Even so, as she sat still and straight in the old glider, the morning sunlight hot against her face, Cordelia’s heart fluttered like the wings of the oriole she now saw flying out over the weeping willows along the creek below the orchard. Would he accept? Or would he politely refuse, not wanting to try and fit in with Blessing society?

But it was Sissy and her shallow friends who didn’t deserve the company of a man like Gabe.
Please,
she repeated silently, not entirely sure what it was she was pleading for.

Cordelia waited, feeling oddly suspended, as if she were holding her breath, even though she was dimly aware of air slipping in and out of her lungs.

Finally, after what seemed like an eternity, Gabe dropped his gaze onto her and smiled. “I’d like that, Cordelia,” he said softly, simply, releasing her heart from its frenzied flight so she could breathe again.

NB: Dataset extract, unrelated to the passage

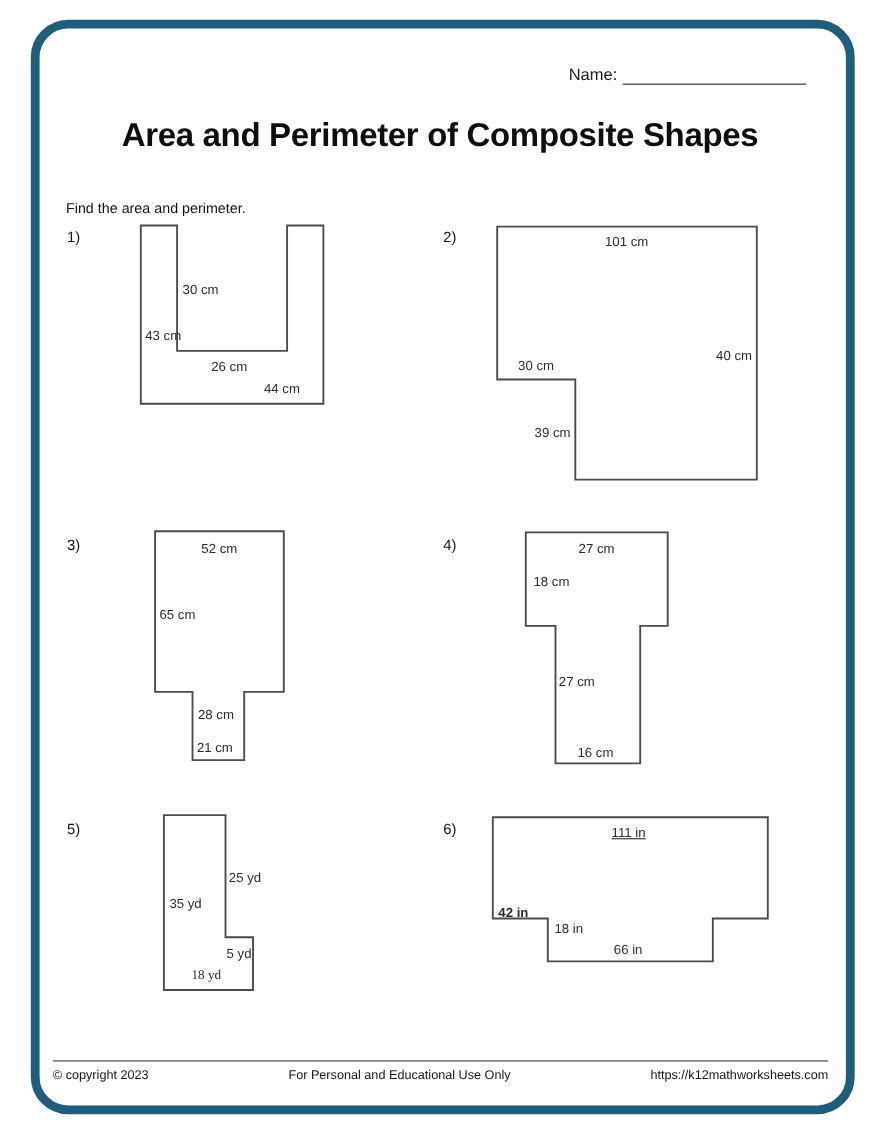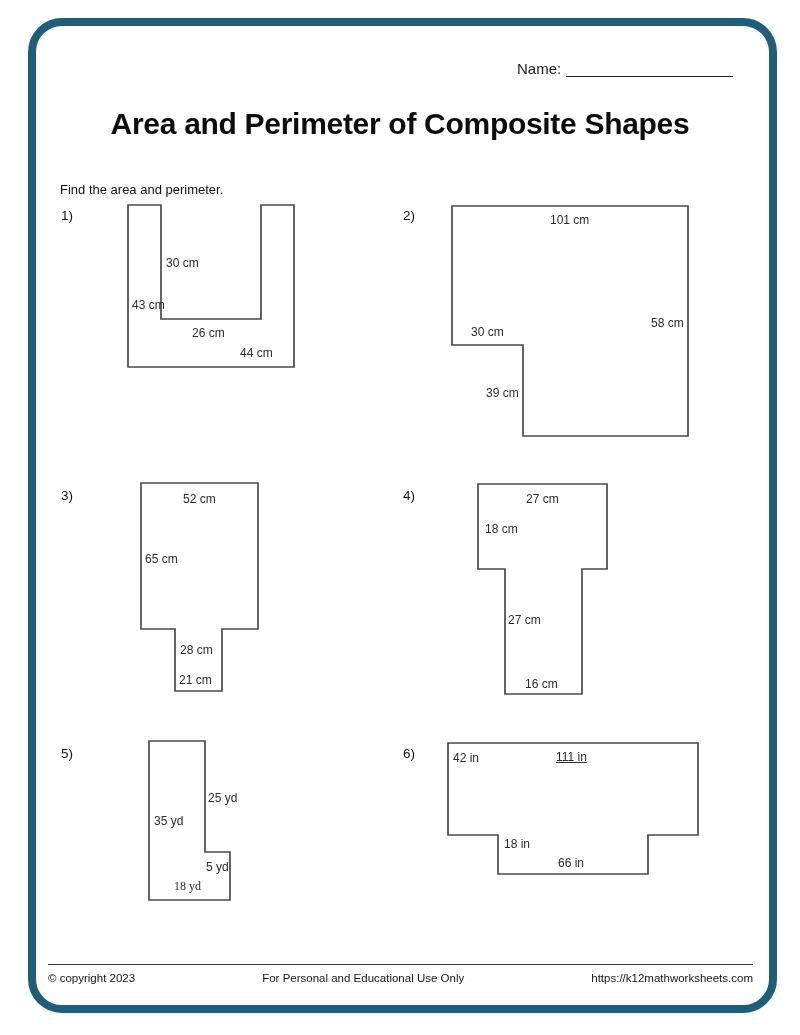"58 cm" div.dim-label { text: 58 -> 40 }
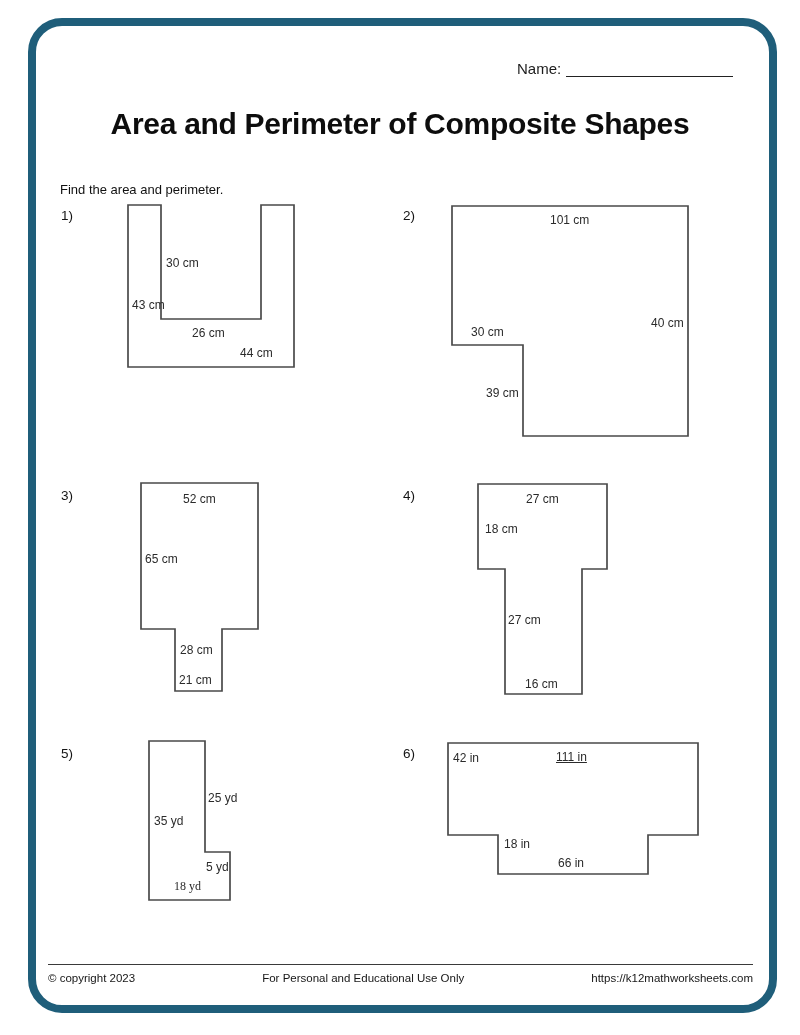"42 in" div.dim-label { font-weight: none -> bold; top: 752px -> 824px }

The cake Sissy had ordered had the look of a parade float, iced in candy-heart colors and smothered with pink sugar roses. In mint-green frosting, below a pair of silver foil nesting doves, was piped: “Happy Anniversary, Caroline and Beech.”

Cordelia thought it was the ugliest thing she’d ever laid eyes on. She felt a pang of despair. Sissy and her friends, pretentious Junior Leaguers like Melodie Hobson and Julia Hunnicutt, were always trying to one-up each other, no matter how vulgar the end result. Vying over who had the fanciest car, landscaping, designer dress, catered extravaganza. With people, too, position was everything. And when Gabe arrived, how they’d cluck about “crazy Mr. Ross”!